10 Things I Have Learned With My Therapist’s Help

I’ve been seeing a therapist for the last 6 years. I never thought I would do this, not in a million years but I was tied up in knots, grief, sadness, depression, anger, and a whole lot of other detrimental emotions. I had to do something because I was sinking deeper and deeper.

I always thought, “Why do I need a therapist when I have friends and family to talk to about my problems?” The problem was that my friends and family were too close to the situation. I needed someone who was unbiased and professional. I needed guidance and I needed perspective from an outsider. I needed someone who would be honest with me but wouldn’t judge me, no matter what I told her.
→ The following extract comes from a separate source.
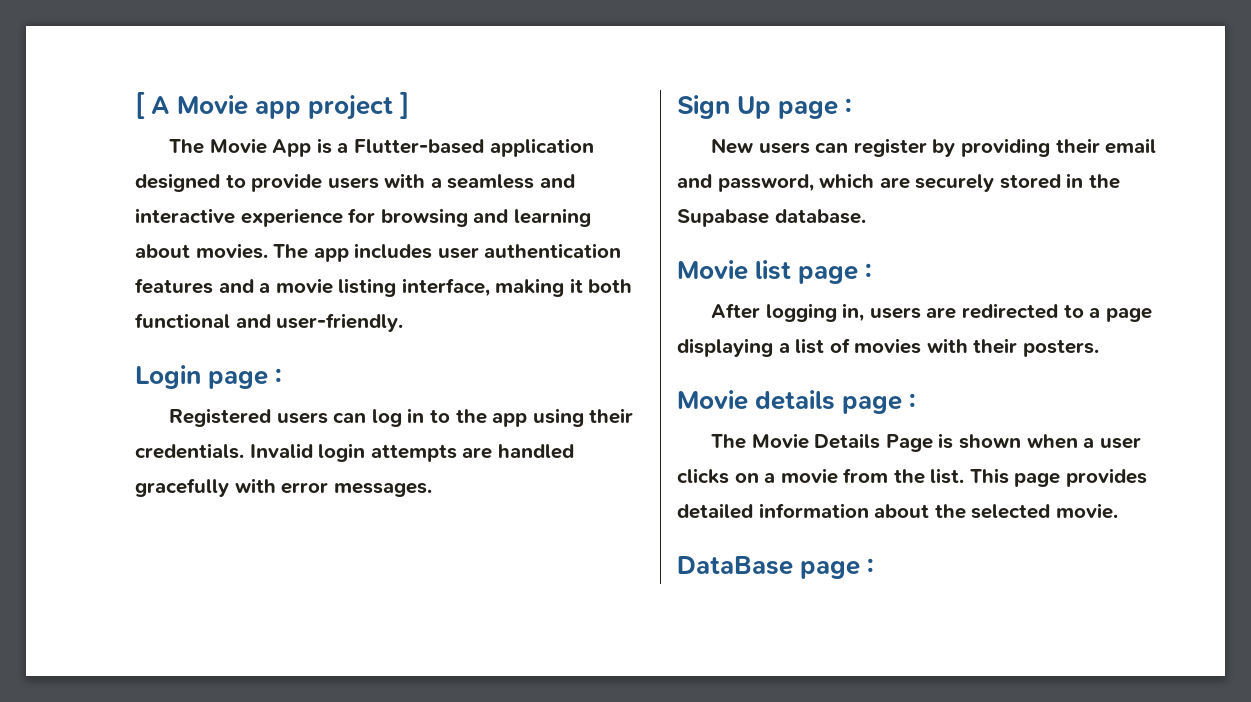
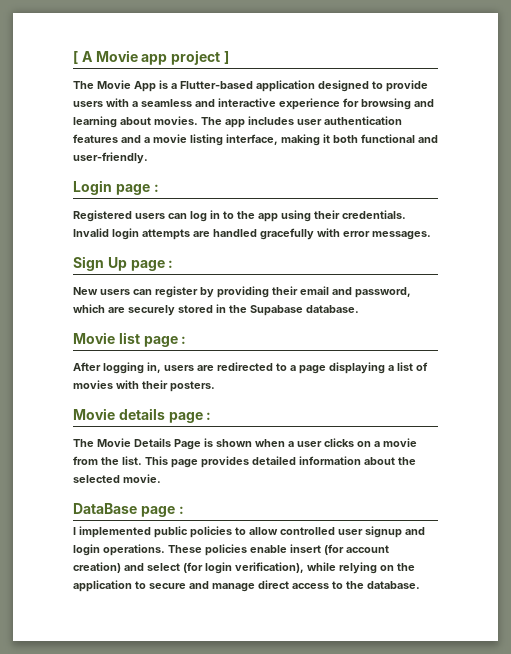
+ I implemented public policies to allow controlled user signup and login operations. These policies enable insert (for account creation) and select (for login verification), while relying on the application to secure and manage direct access to the database.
That’s exactly what I got. The first therapist I saw is the same therapist I am seeing now. She has helped me more than I can even express in words. After just 1 year I was in a much better place emotionally and mentally. With each passing year, I have become much stronger and able to cope with the emotions I must deal with on a day to day basis. The issues now are of my pain and mobility, which are just as detrimental as the issues of 6 years ago but I’m strong enough now to handle it. Thanks to my therapist, I have learned a lot of things to help me on my journey and I think I will always hear her voice in the back of my mind guiding me and challenging me. I’d like to share with you those things in hopes of encouraging others to seek therapy if needed because it certainly does help!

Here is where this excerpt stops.